EXTRACTED MATERIAL:
----

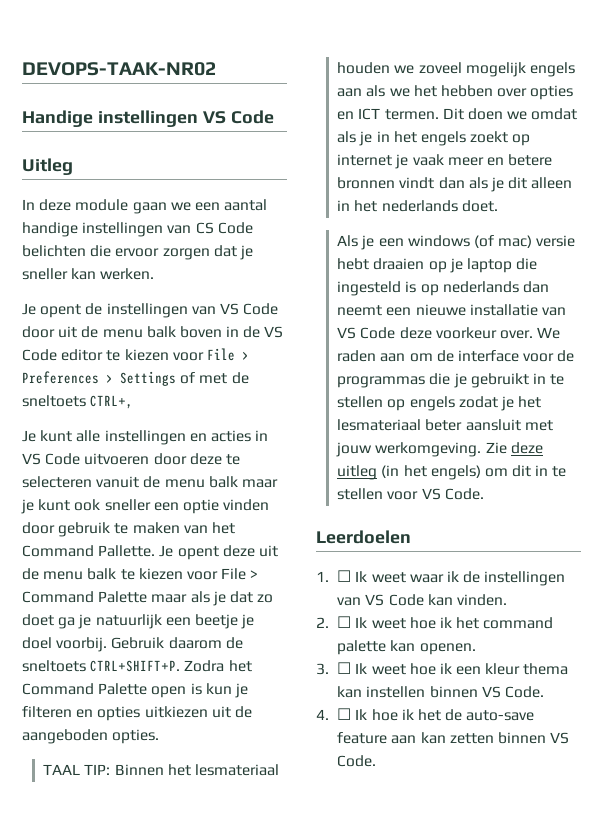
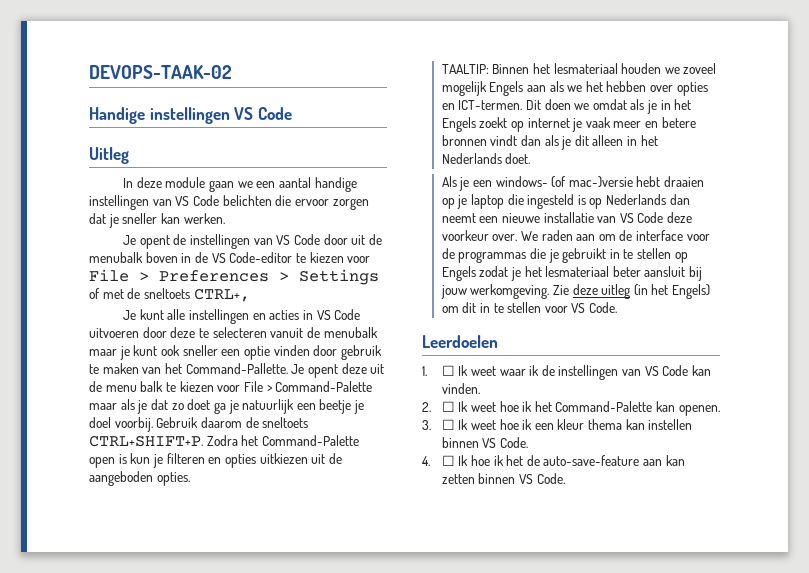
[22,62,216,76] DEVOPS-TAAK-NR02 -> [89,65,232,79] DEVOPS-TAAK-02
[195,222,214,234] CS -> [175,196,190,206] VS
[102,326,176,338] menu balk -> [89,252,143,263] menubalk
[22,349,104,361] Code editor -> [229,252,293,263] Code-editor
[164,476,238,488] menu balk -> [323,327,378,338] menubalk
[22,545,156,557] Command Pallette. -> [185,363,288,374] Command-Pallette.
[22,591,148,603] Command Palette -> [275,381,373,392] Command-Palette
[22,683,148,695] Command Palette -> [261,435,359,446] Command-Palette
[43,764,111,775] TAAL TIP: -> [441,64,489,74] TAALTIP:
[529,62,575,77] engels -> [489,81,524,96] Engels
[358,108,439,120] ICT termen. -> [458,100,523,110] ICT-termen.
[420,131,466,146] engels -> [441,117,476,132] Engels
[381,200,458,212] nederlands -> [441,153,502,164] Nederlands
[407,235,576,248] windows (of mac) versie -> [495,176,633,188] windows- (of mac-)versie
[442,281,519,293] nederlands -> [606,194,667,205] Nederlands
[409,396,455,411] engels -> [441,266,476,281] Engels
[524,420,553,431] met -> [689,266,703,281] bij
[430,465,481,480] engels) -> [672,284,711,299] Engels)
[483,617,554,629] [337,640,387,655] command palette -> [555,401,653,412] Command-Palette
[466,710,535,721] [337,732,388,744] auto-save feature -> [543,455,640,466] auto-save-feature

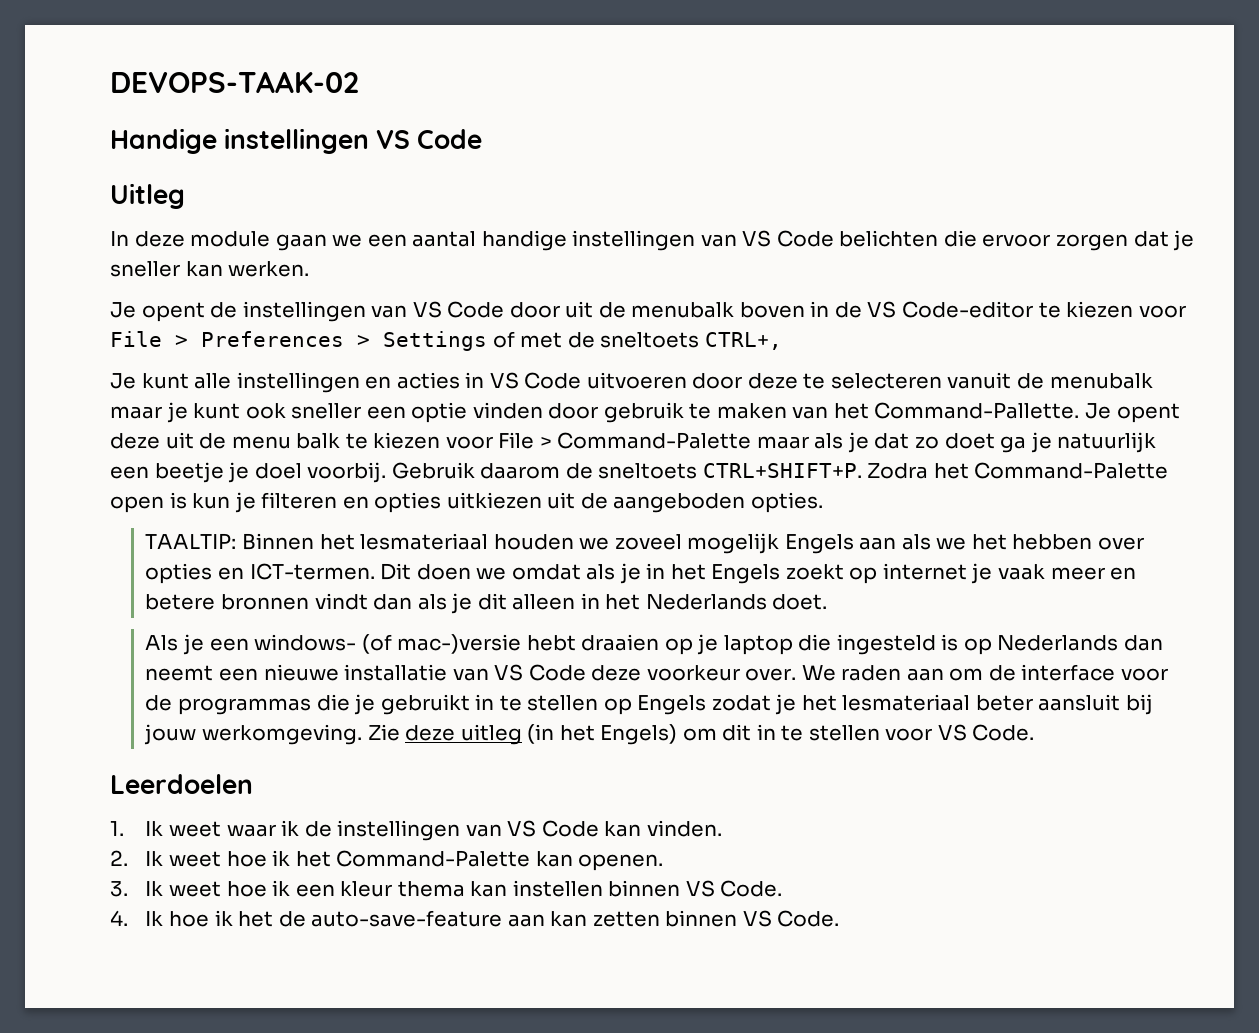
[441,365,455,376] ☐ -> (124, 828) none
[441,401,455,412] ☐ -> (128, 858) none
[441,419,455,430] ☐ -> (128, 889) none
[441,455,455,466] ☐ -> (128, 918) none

----

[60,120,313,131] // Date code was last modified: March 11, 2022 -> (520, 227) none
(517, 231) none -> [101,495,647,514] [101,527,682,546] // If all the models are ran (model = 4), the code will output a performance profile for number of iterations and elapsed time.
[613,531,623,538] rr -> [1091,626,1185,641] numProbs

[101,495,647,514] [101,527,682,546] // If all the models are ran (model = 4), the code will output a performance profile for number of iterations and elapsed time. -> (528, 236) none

----

TASK ITEM: Given the entries above, transcribe exactly the lines from the one holding "[420,131,466,146] engels ->" through the one holding "[441,455,455,466] ☐ -> (128, 918) none"; pictures do not belong in the transcription.

TASK ANSWER:
[420,131,466,146] engels -> [441,117,476,132] Engels
[381,200,458,212] nederlands -> [441,153,502,164] Nederlands
[407,235,576,248] windows (of mac) versie -> [495,176,633,188] windows- (of mac-)versie
[442,281,519,293] nederlands -> [606,194,667,205] Nederlands
[409,396,455,411] engels -> [441,266,476,281] Engels
[524,420,553,431] met -> [689,266,703,281] bij
[430,465,481,480] engels) -> [672,284,711,299] Engels)
[483,617,554,629] [337,640,387,655] command palette -> [555,401,653,412] Command-Palette
[466,710,535,721] [337,732,388,744] auto-save feature -> [543,455,640,466] auto-save-feature

[441,365,455,376] ☐ -> (124, 828) none
[441,401,455,412] ☐ -> (128, 858) none
[441,419,455,430] ☐ -> (128, 889) none
[441,455,455,466] ☐ -> (128, 918) none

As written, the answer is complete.